Admit it, guys. Even if you have a porn star sized dick, you still want to make it bigger and better. Everyone loves a large cock, but not every man can say that’s what he has in his pants. Since the dawn of time fellas have been trying to achieve erections of monumental proportions, only to be stuck with shoddy penis enhancement options that are intimidating at best. And with the recent FDA regulations in the United States, finding a high-quality penis extender without first talking to a doctor is about as easy as performing a root canal on yourself without any anesthetic.
What Other Choice Do We Have?
I am relieved to know that the buck does not stop there. I, for one, prefer to continually improve the look and allure of my penis because it increases the pleasure I derive from my sex life (and from my time in the mirror). Speaking from a purely personal perspective, I’m willing to try just about anything if I think it will work. That being said: I have stuck my junk in just about every device known to man; I have slapped on almost every topical cream there is, and I have swallowed more dietary supplements than should be legally allowed. Hands down, the ProExtender is my favorite penis enhancement device thus far.
This thing is sort of remarkable if you ask me – definitely a testament to the hard work and dedication coming out of the labs these days. Even though money for scientific research would most likely be more frugally spent on something like a cure for cancer, I’m selfishly glad there’s someone out there fighting for my cock and confidence. In any event, the ProExtender is used quite regularly in the treatment of Peyronies Disease so that makes me feel a little bit better, but that’s exactly why I can’t get it while I’m living in the United States.
What’s the Problem?
According the Food and Drug Administration, the ProExtender is a medical device which requires a license to use. What does that mean for the average man? Well, it basically means that he will need a doctor to write him a prescription if he wants to get his dick anywhere near it. Imagine how that conversation will go down. If you’re anything like me, you stop trying at that point. You just whip out your tiny dick, rub one out with your favorite fake pussy, and call it a night. I know the feeling.
What’s the Solution?
Just when I was starting to think it was me and my dick against the world, a lightbulb went off in my head. What if I found some similar devices that were not subject to needing a prescription for me to buy and use them?
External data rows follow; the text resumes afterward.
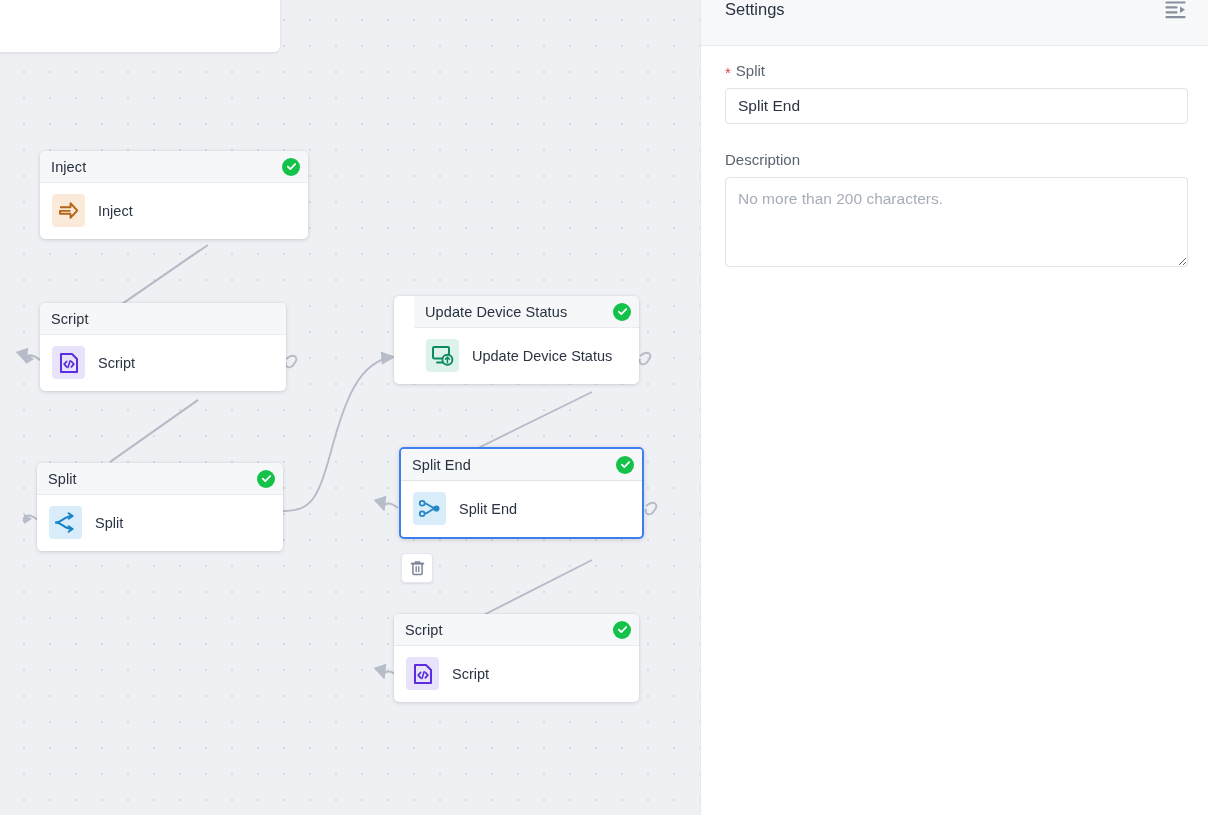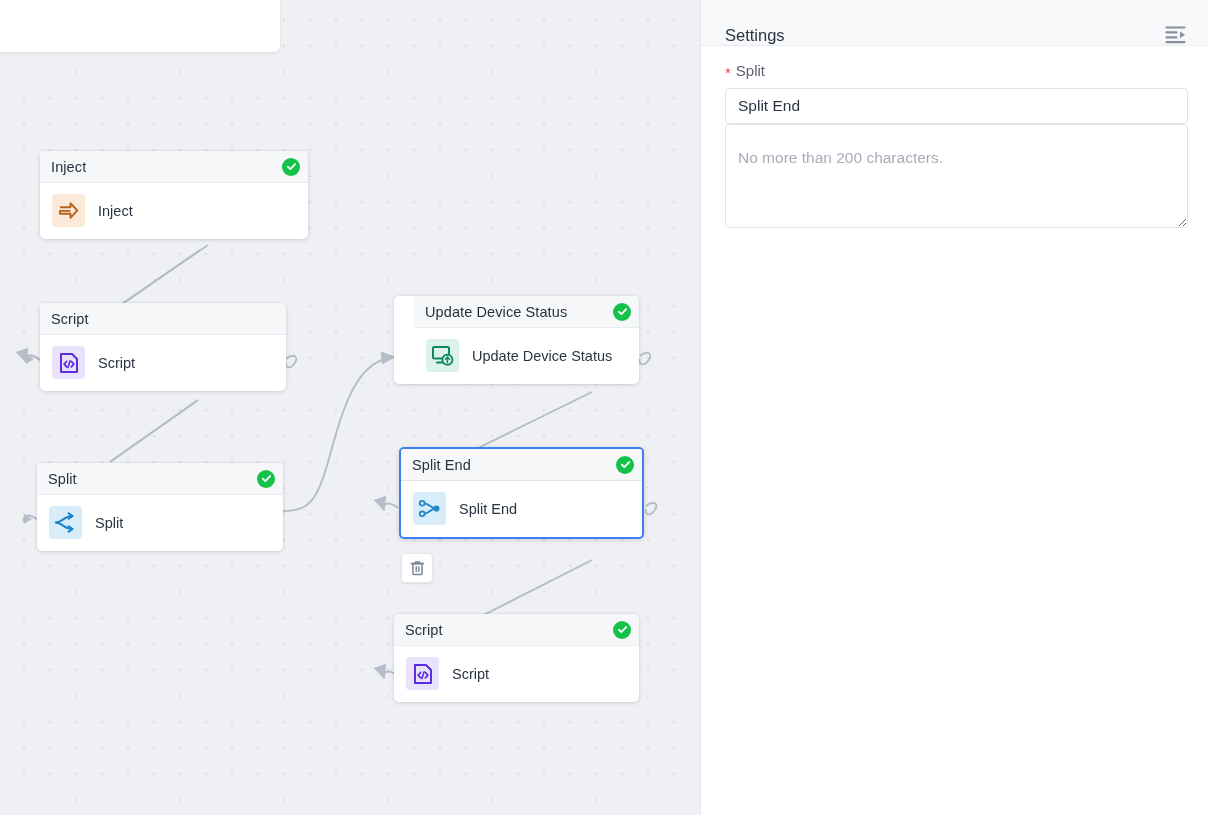--- a/index.html
+++ b/index.html
@@ -122,7 +122,7 @@
     height: 46px;
     background: #f7f8fa;
     border-bottom: 1px solid #e9ebf0;
-    display: flex; align-items: flex-end;
+    display: flex; align-items: flex-start;
     padding: 0 21px 0 24px;
   }
   #settings-title {

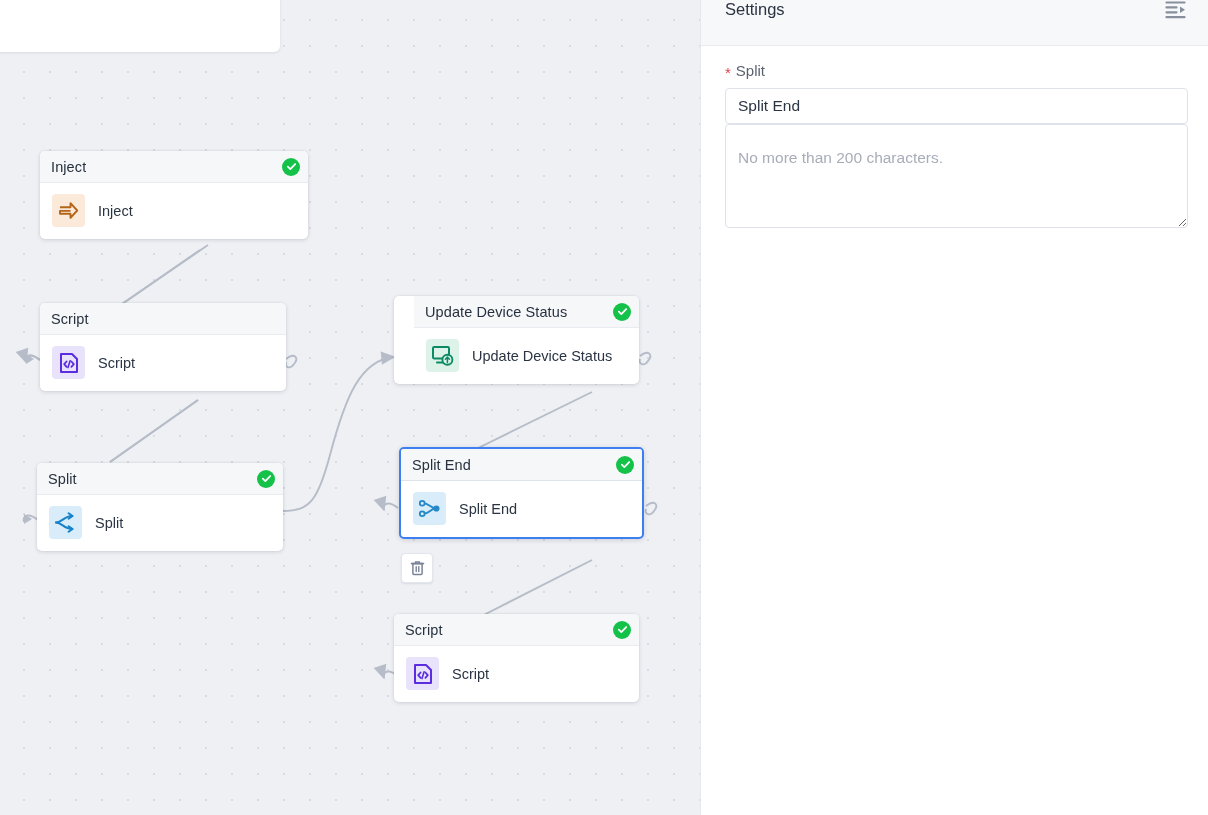--- a/index.html
+++ b/index.html
@@ -375,6 +375,9 @@
       </div>
       <input class="text-input" type="text" value="Split End" style="">
 
+      <div class="field-label spaced">
+        <span>Description</span>
+      </div>
       <textarea class="area-input" placeholder="No more than 200 characters." style=""></textarea>
 
     </div>

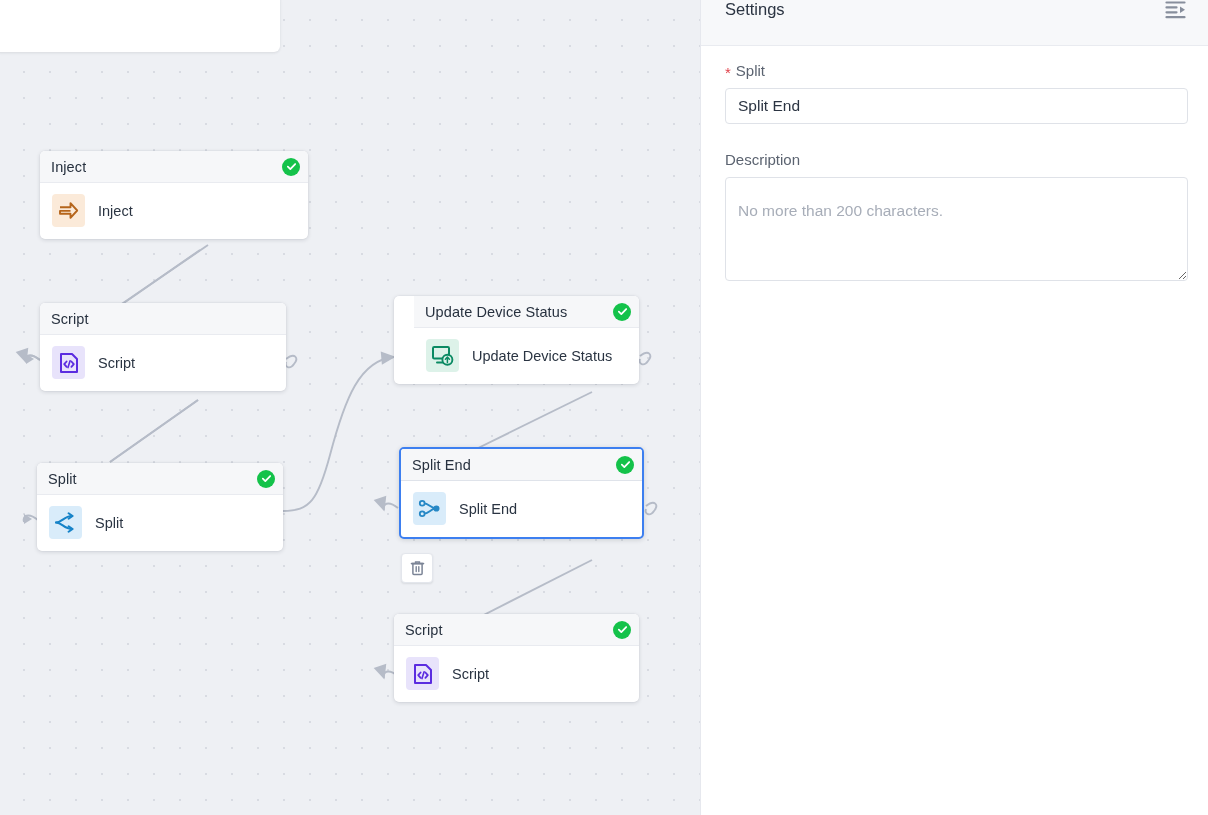--- a/index.html
+++ b/index.html
@@ -146,9 +146,9 @@
     outline: none; background: #fff;
   }
   textarea.area-input {
-    width: 463px; height: 104px;
+    width: 463px; height: 90px;
     border: 1px solid #dfe2e8; border-radius: 4px;
-    padding: 24px 12px;
+    padding: 12px 12px;
     font-size: 15.5px; color: #2b3442;
     font-family: "Liberation Sans", sans-serif;
     outline: none; resize: vertical; background: #fff;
What if there were other options out there that were just as good, if not better? I could avoid the awkward conversation with my doctor, get that massive package I always wanted, and live to tell about it. This is the kind of problem solving I do, folks.
So, I started doing some research on the matter and I found some interesting stuff. It turns out there are about a dozen comparable penis extenders on the market right now. I will spare you the details on each individual model, but I will tell you this: they work and they’re typically no more expensive than the ProExtender. You’re welcome.
How Do These Things Compare?
Basically, the other models I discovered do the exact same thing as the ProExtender. The only difference is the fact that the ProExtender manufacturers have more or less locked themselves into a select demographic. Let that not deter you, fellow dick growers and ProExtender fanboys, for I have found numerous loopholes in the system. These devices, however, do not require the permission of a doctor to get and yet, they operate just the same. Yes, I am a slave to my favorite brand name as well, but there comes a time in every man’s life when he must branch out and play the field. You still remember how to do that, don’t you?
The devices I have discovered are just as high-end as the popular ProExtender brand, but you won’t have to get a passport or engage in smuggling to get your hands on one. You could always go with that new 120-Day “Progressive Overload” workout routine, but I prefer to keep my cock out of the gym. He already gets plenty of exercise. I hear it works, but it’s a bitch to keep track of and it’s not 100% effective for all men (especially if you accidentally miss a day).
That doesn’t matter though, does it? Not in a world full of scientifically advanced penis extenders, and I’m not just talking about the ProExtender. Each of the devices I found did the following things, if not more:
- Increases penis length
- Increases penis girth
- Creates longer lasting erections
- Improves the quality of the erection
- Straightens curved penises
- Enhances the quality of sperm and ejaculate
- Provides strength for ejaculation control
- Makes orgasm more intense
- Increases blood flow to the genitals
Nobody needs to tell you what a bigger, better penis will do for your sex life. Personally, I find my sexual experiences to be more intense and satisfying now that I have walked the planks of the penis extender ship. I feel a lot more confident and I never had to admit my inadequacies to a room full of medical professionals.
Penis extending devices, I think, are better than topical creams, herbal supplements, and exercise programs because they can be used more casually and discretely. Moreover, they are more comfortable than they look if you can believe it. Most of them fit nicely under loose-fitting clothes and you can’t even see it. There is no itching or burning involved, no upset stomachs or indigestion to suffer through, and no will power is ever required. You can have your other options. I will choose a good penis extending device every single time.
How Can We Find Effective Penis Extenders without Making a Claim on Our Health Insurance?
Wanting to fuck better is not a medical condition, I’m sorry guys. Sometimes it feels that way though, doesn’t it? Luckily for us, the brands listed below are made well enough to do the trick without harming your dick. Who would have thought that cock enhancement could be so poetic?